• **Exercise brief**: Leave out every picture and set down, exactly, the lines below from the one holding "color: #bef264 ->" up to and including the one holding "padding-left: 18px ->".

• **Dataset records**:
********************

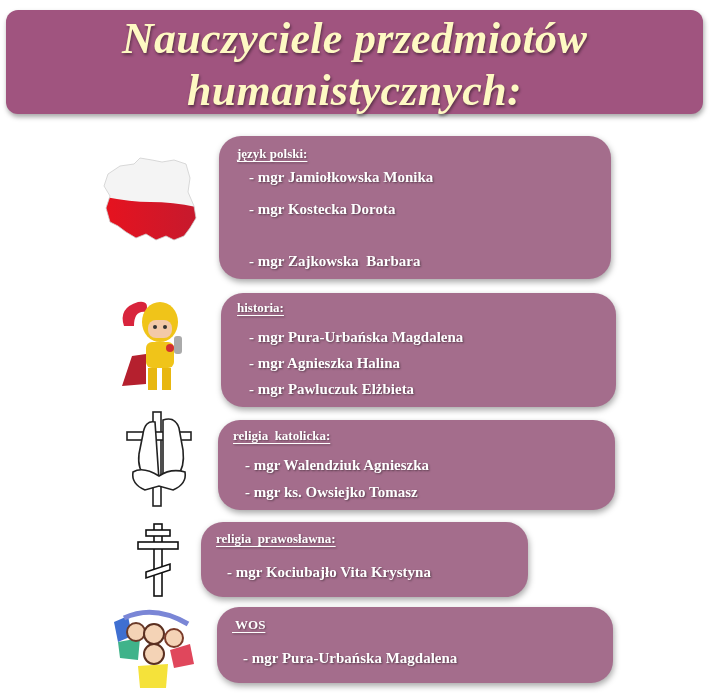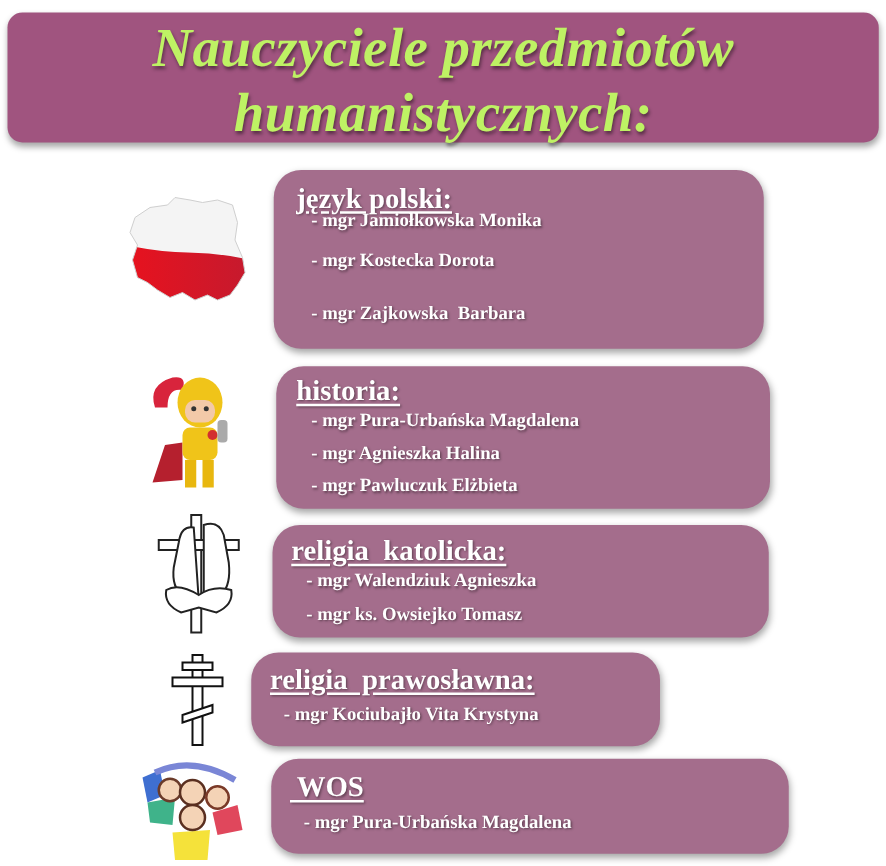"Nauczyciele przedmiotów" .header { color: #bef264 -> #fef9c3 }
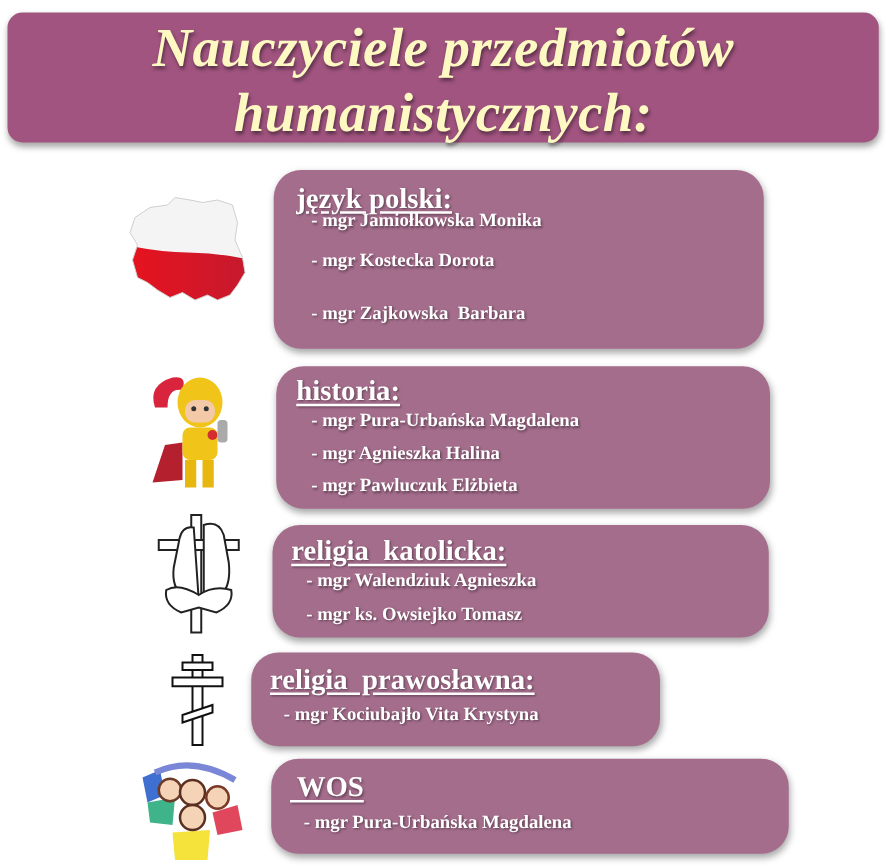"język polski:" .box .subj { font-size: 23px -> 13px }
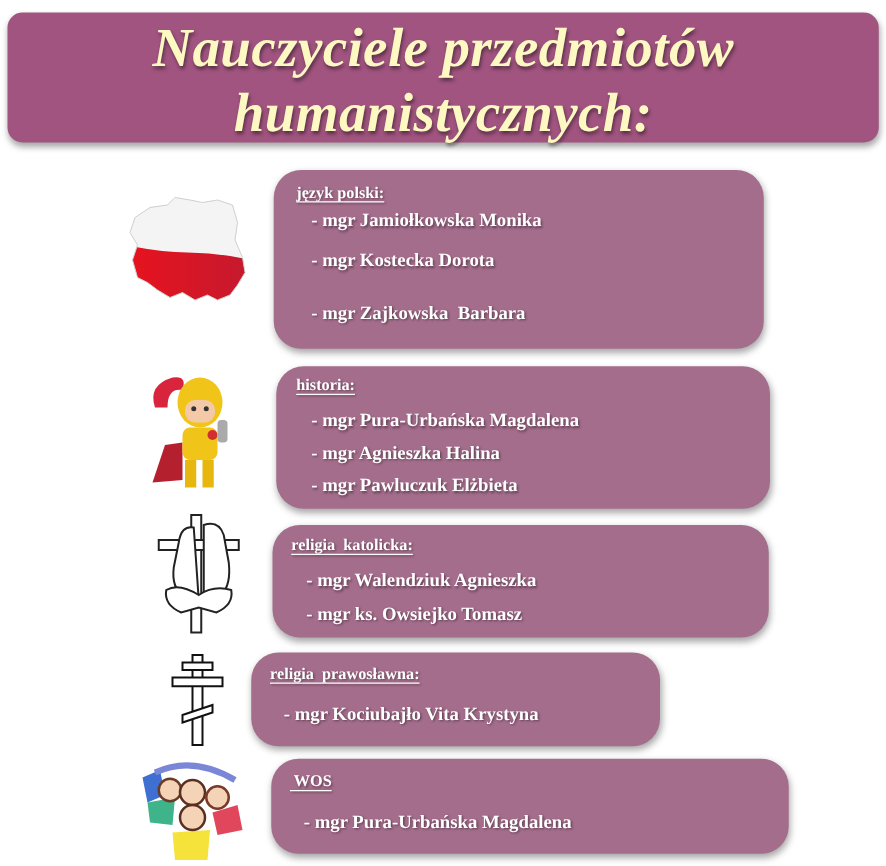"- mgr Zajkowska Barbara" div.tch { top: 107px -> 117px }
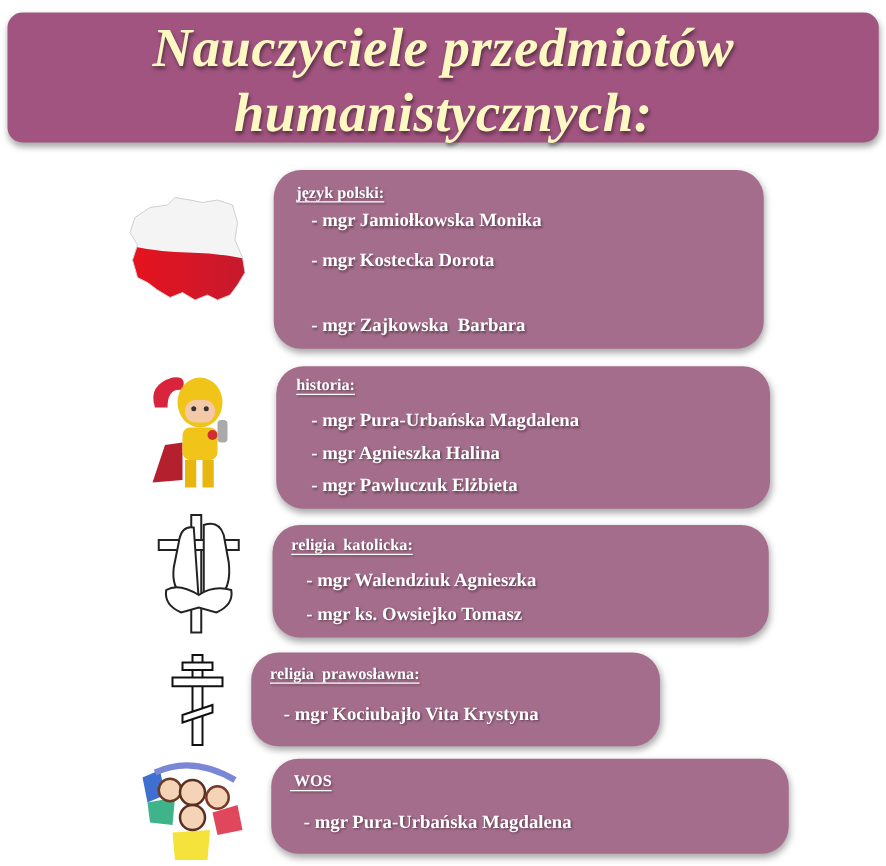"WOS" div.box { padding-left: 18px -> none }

********************

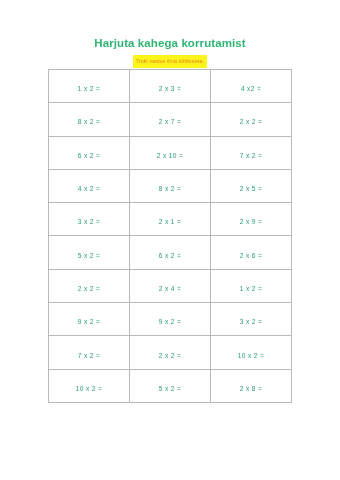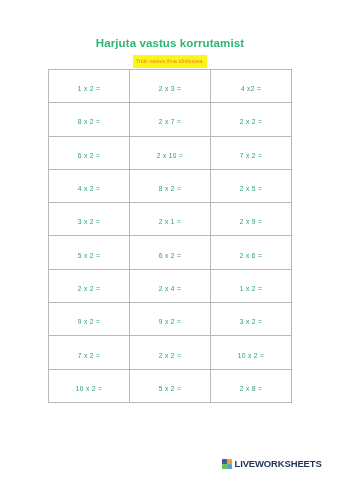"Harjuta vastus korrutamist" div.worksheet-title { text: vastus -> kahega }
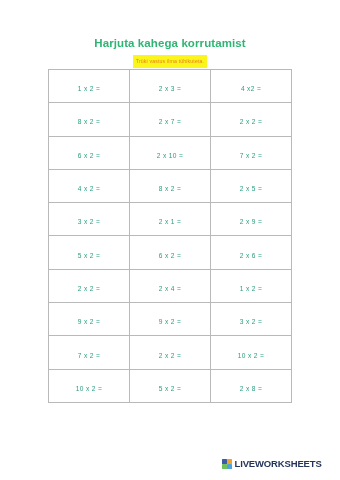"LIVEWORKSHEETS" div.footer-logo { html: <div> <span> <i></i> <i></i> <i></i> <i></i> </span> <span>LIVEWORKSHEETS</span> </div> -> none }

********************

• **Answer to the exercise**:
"Nauczyciele przedmiotów" .header { color: #bef264 -> #fef9c3 }
"język polski:" .box .subj { font-size: 23px -> 13px }
"- mgr Zajkowska Barbara" div.tch { top: 107px -> 117px }
"WOS" div.box { padding-left: 18px -> none }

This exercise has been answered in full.